── Listed entries

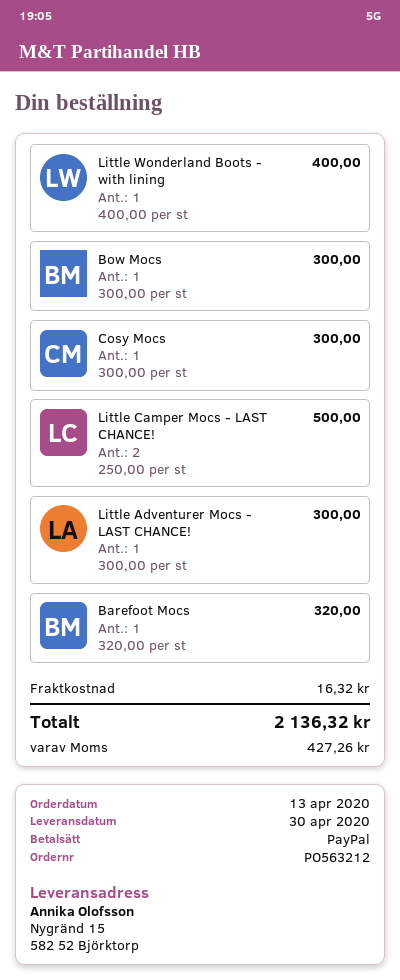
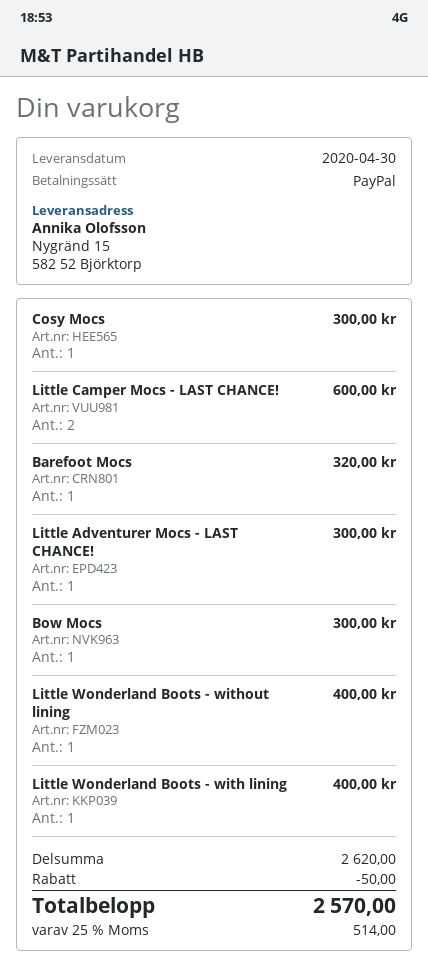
Little Camper Mocs - LAST CHANCE!: 2 for 500.00 -> 2 for 600.00
Little Wonderland Boots - without lining: none -> 1 for 400.00
discount: none -> 50.00
shipping: 16.32 -> none
tax: 427.26 -> 514.00
total: 2136.32 -> 2570.00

────

Pull every line with "none" from the records.

◆ **Task response**:
Little Wonderland Boots - without lining: none -> 1 for 400.00
discount: none -> 50.00
shipping: 16.32 -> none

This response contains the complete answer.